WORK REQUEST:
Using the data below, set down every line from the one containing "proxy provides privacy." through the one containing "- creater | 文字列 | コード作成ユーザーID", inclusive and unchanged. Pictures are to be skipped.

DATA UNDER STUDY:
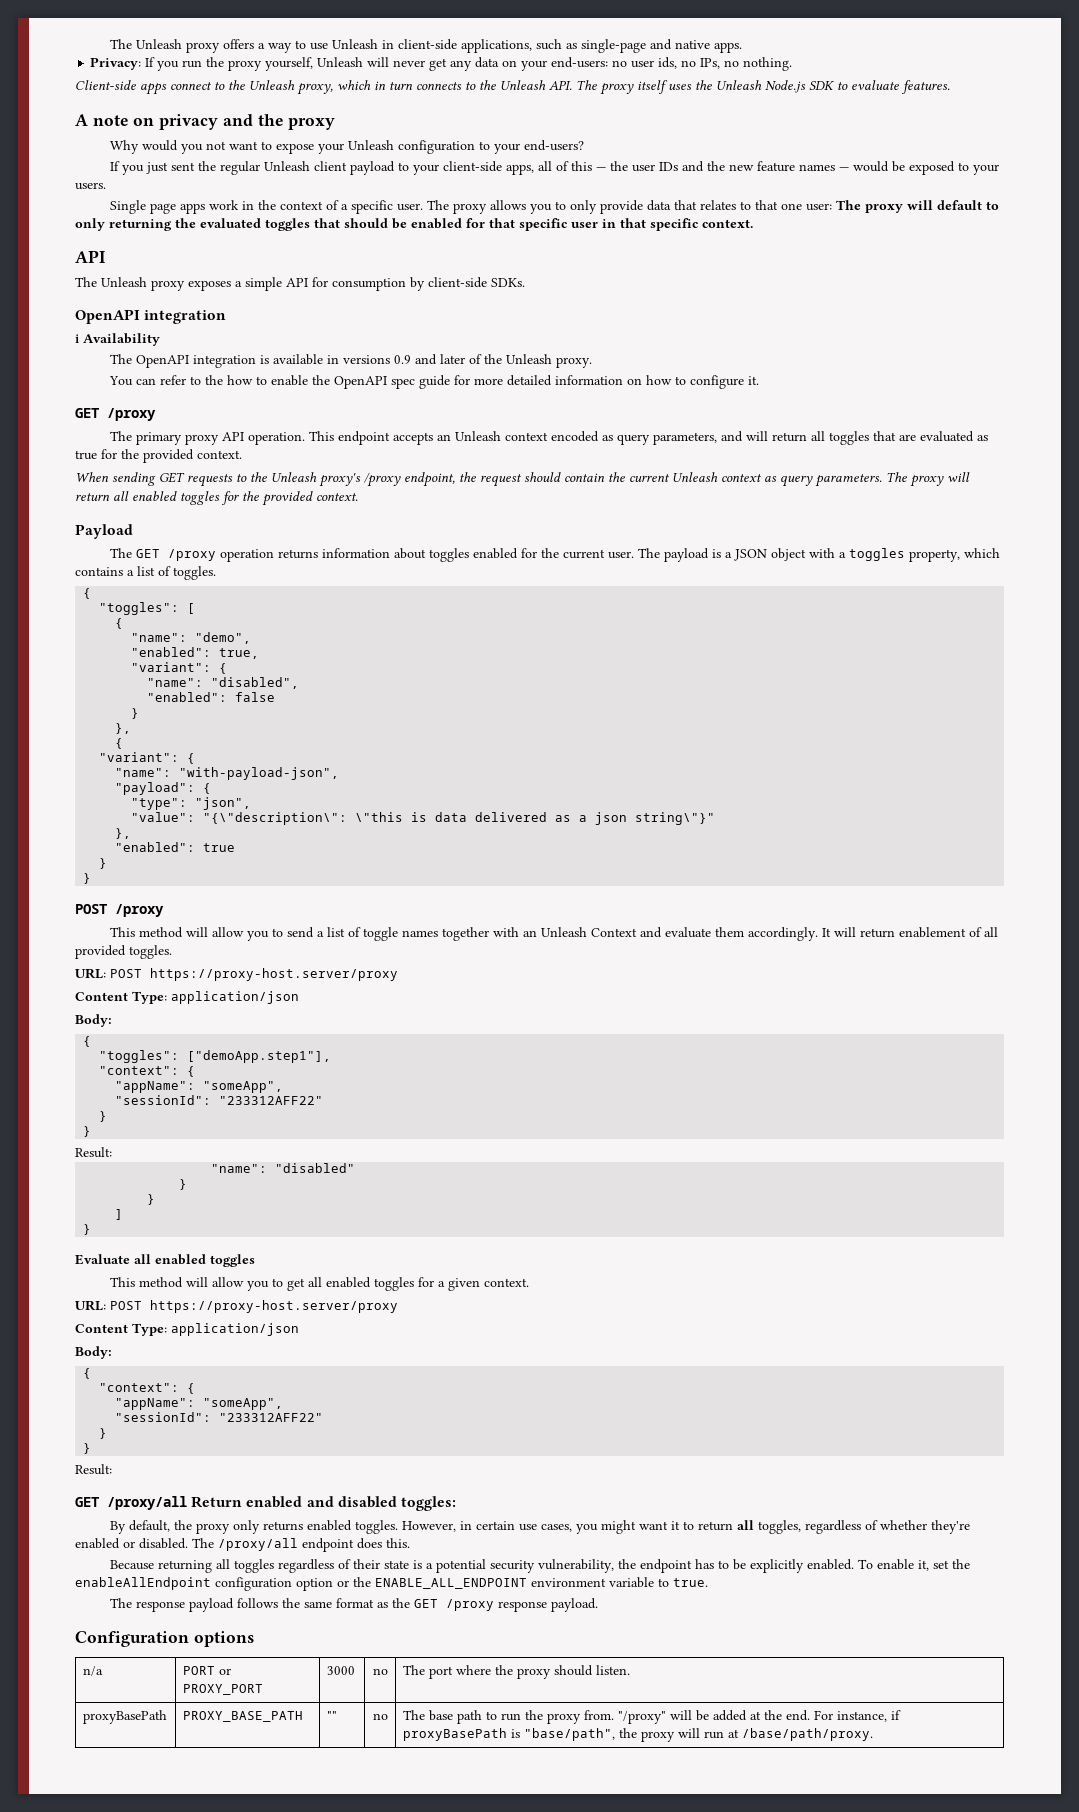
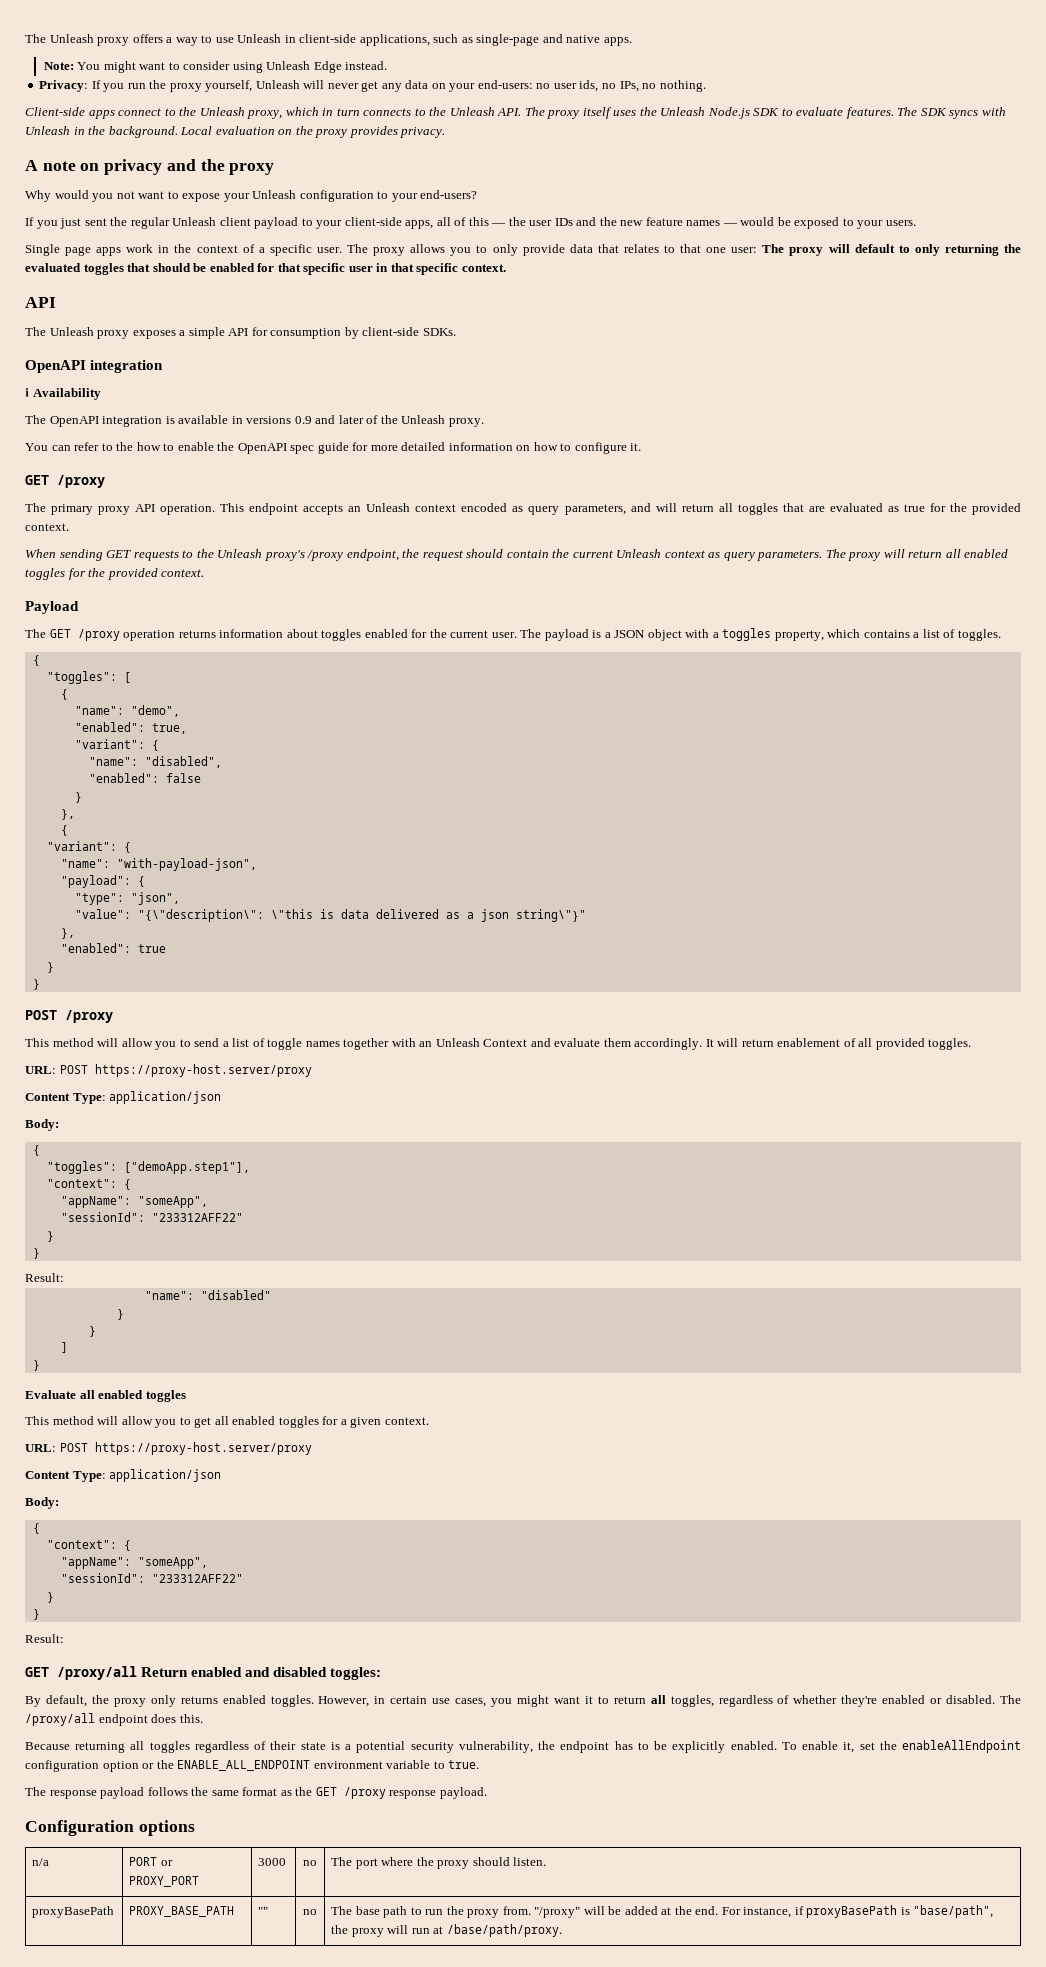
+ Note: You might want to consider using Unleash Edge instead.
+ The SDK syncs with Unleash in the background. Local evaluation on the proxy provides privacy.

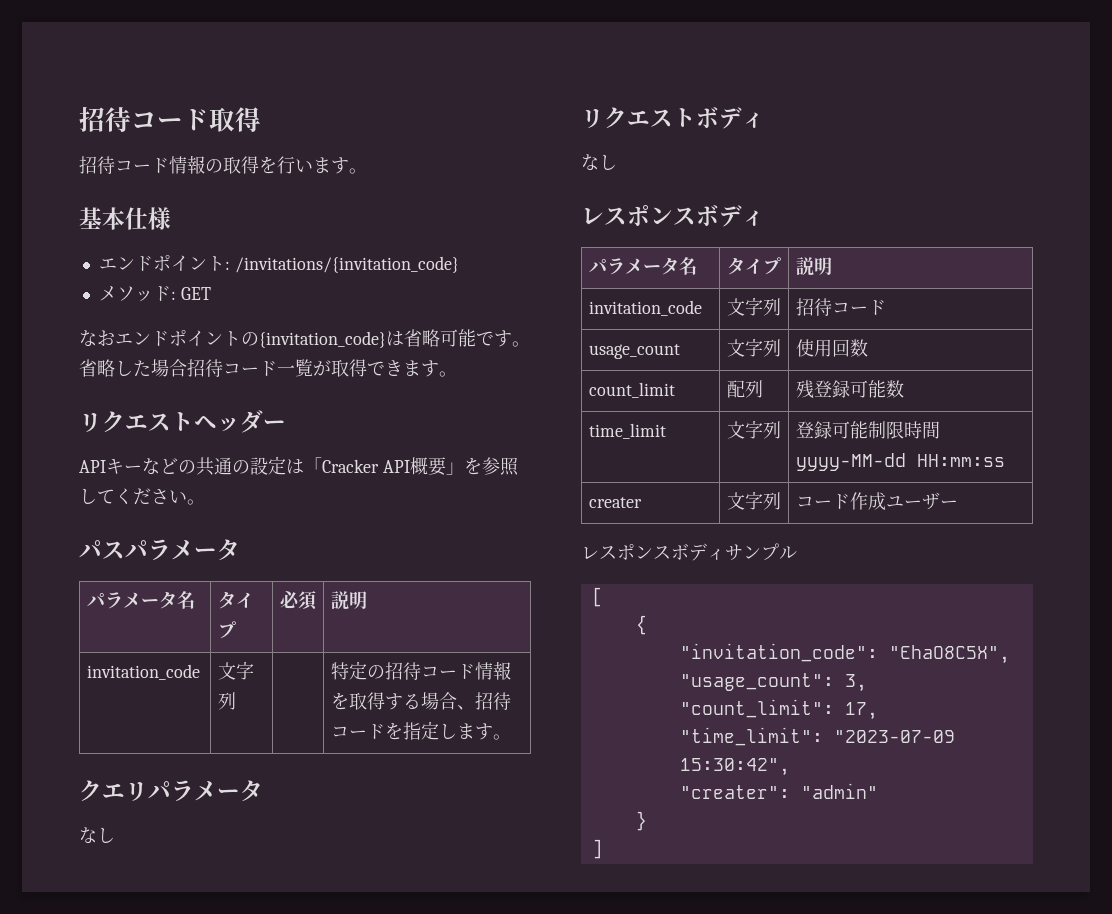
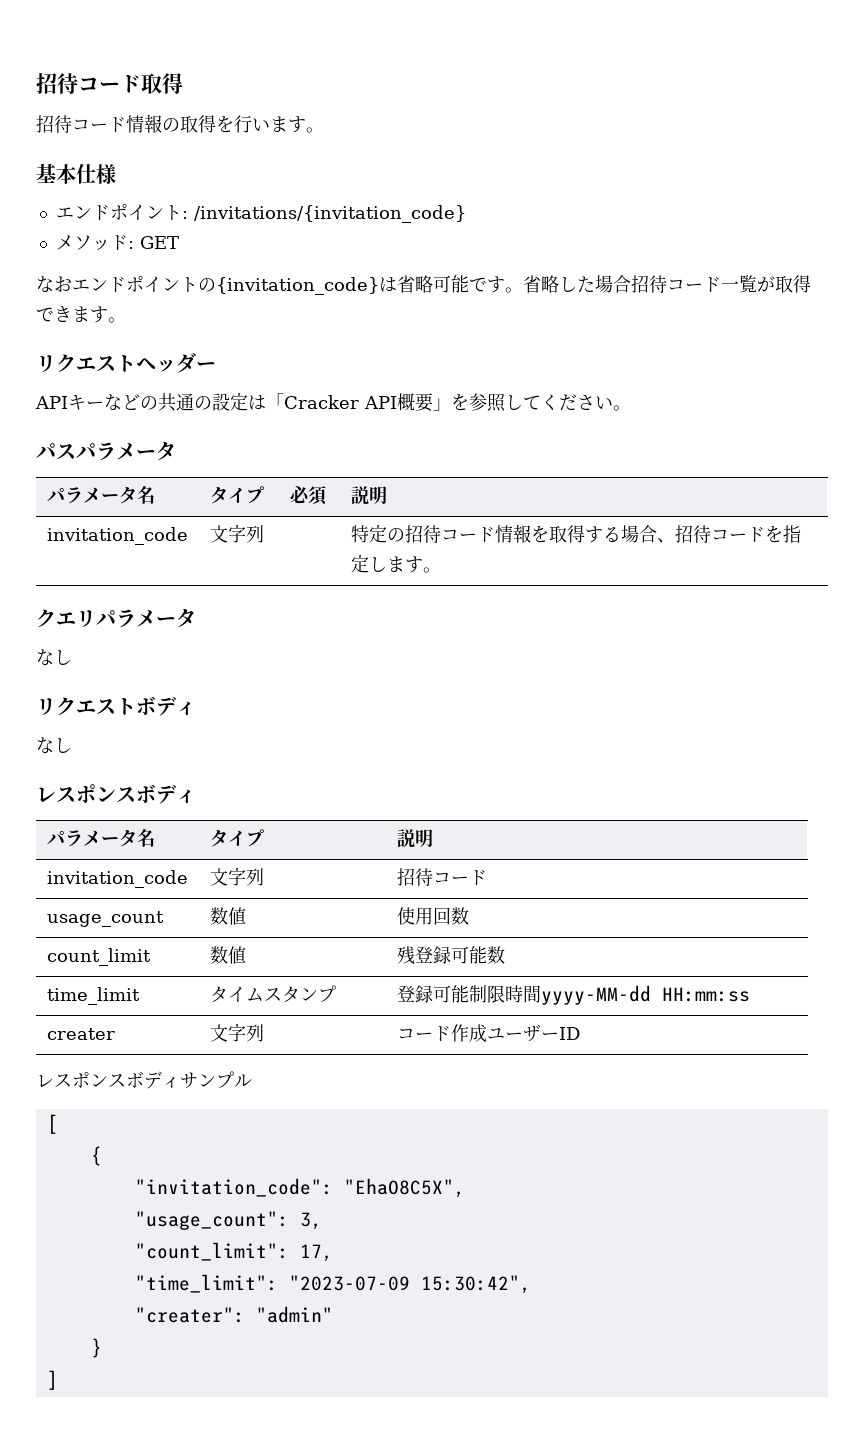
- usage_count | 文字列 | 使用回数
+ usage_count | 数値 | 使用回数
- count_limit | 配列 | 残登録可能数
+ count_limit | 数値 | 残登録可能数
- time_limit | 文字列 | 登録可能制限時間yyyy-MM-dd HH:mm:ss
+ time_limit | タイムスタンプ | 登録可能制限時間yyyy-MM-dd HH:mm:ss
- creater | 文字列 | コード作成ユーザー
+ creater | 文字列 | コード作成ユーザーID

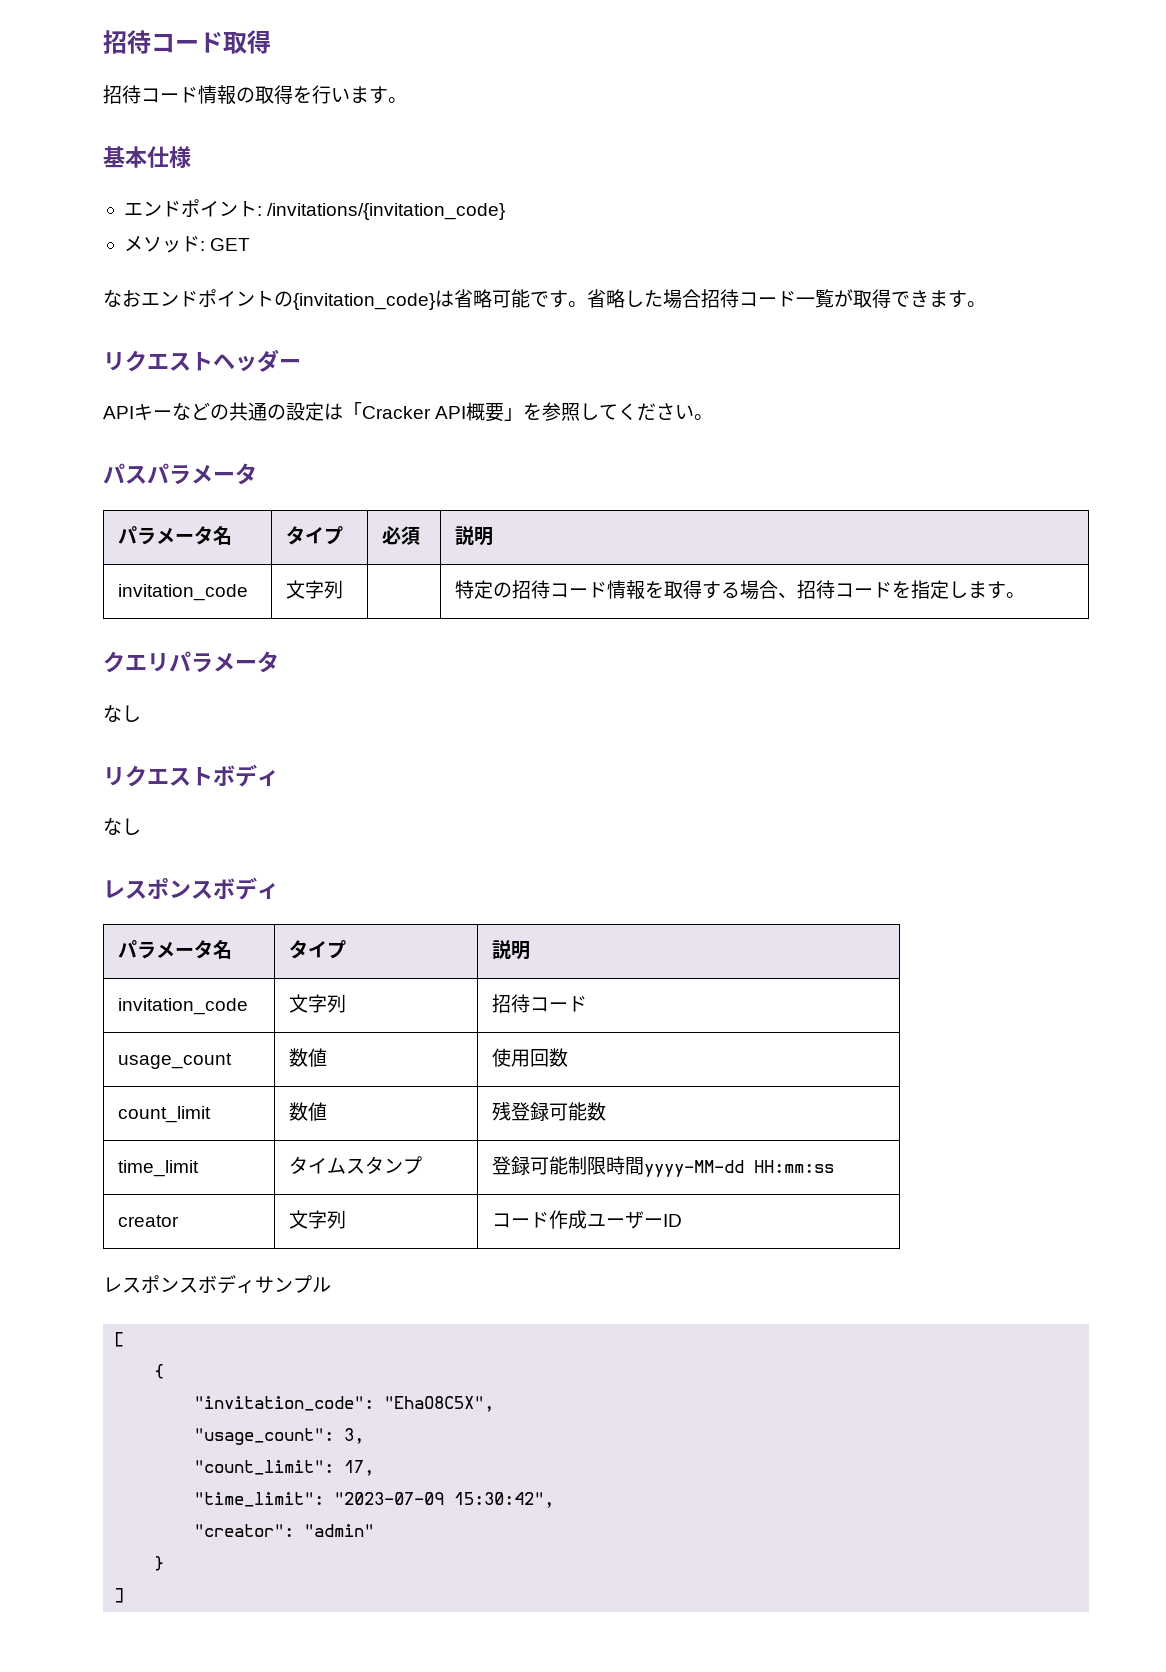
- creater | 文字列 | コード作成ユーザーID
+ creator | 文字列 | コード作成ユーザーID
- "creater": "admin"
+ "creator": "admin"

ANSWER:
+ The SDK syncs with Unleash in the background. Local evaluation on the proxy provides privacy.

- usage_count | 文字列 | 使用回数
+ usage_count | 数値 | 使用回数
- count_limit | 配列 | 残登録可能数
+ count_limit | 数値 | 残登録可能数
- time_limit | 文字列 | 登録可能制限時間yyyy-MM-dd HH:mm:ss
+ time_limit | タイムスタンプ | 登録可能制限時間yyyy-MM-dd HH:mm:ss
- creater | 文字列 | コード作成ユーザー
+ creater | 文字列 | コード作成ユーザーID

- creater | 文字列 | コード作成ユーザーID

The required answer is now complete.